Sarà l’Istituto Italiano di cultura a Budapest ad ospitare, il 3 ottobre prossimo, la presentazione del libro dello scrittore teatino Enrico Di Carlo “Gabriele d’Annunzio e l’enogastronomia della memoria”, edito da Verdone.
Nel testo, che esce dopo tre anni dalle prime due fortunate edizioni di “Gabriele d’Annunzio e la gastronomia abruzzese”, l’autore approfondisce il rapporto del Vate con il vino e con l’alcol. Argomento particolarmente interessante, soprattutto in considerazione del fatto che d’Annunzio era astemio, come confermano i suoi più accreditati biografi.Egli era convinto che il vino potesse essere escluso dal vitto di un gastronomo, arrivando addirittura a sostenere «che non si poteva essere un buon ghiottone essendo anche un buon beone». E su questa teoria sfidò il giornalista e scrittore tedesco Hans Barth, al momento della pubblicazione del libro guida alle osterie d’Italia.

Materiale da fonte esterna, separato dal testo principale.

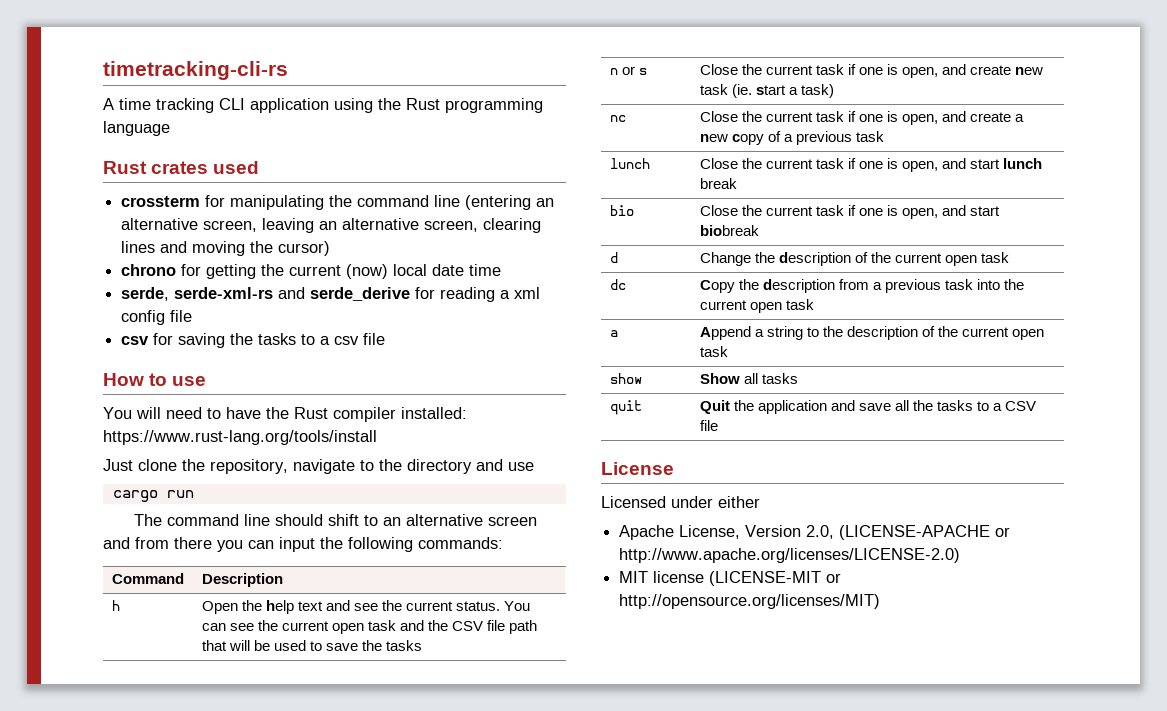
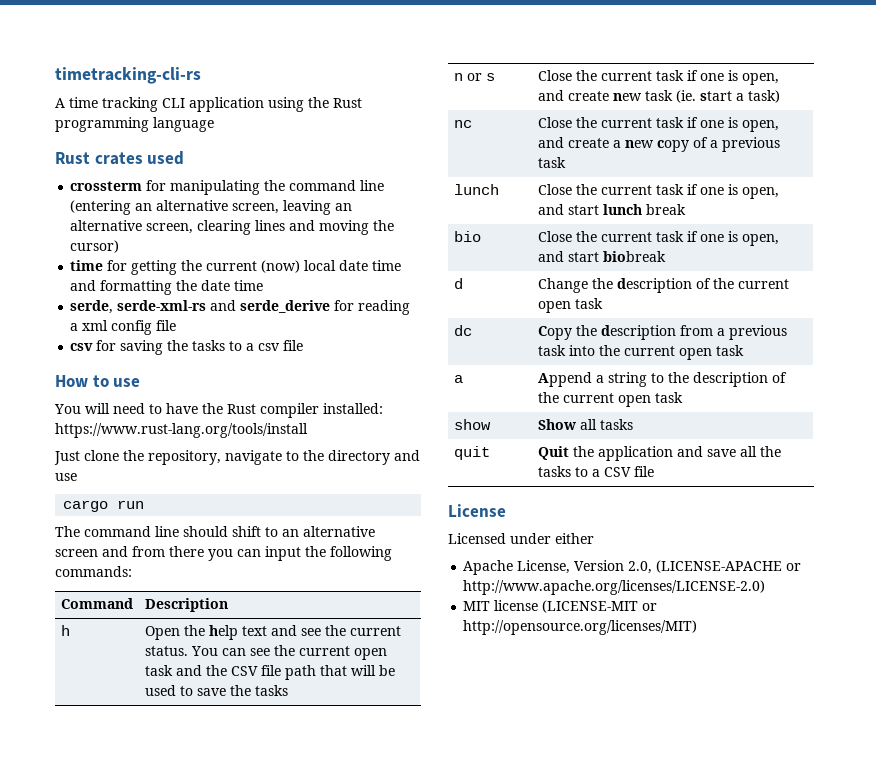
- chrono for getting the current (now) local date time
+ time for getting the current (now) local date time and formatting the date time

Per quanto riguarda l’interesse per il cibo, d’Annunzio non era né un mangiatore né un ghiottone né un buongustaio. Per lui non c’era che l’essenzialità, per così dire, storica della cucina abruzzese; in altri termini, per lui tutta la cucina nostrana consisteva e compendiava nel sapore in generale, quel sapore fatto di calore umano, di ricordi di tempi lontani, di sentimenti, di affetti familiari, di nostalgia per il tempo perduto e non ritrovato.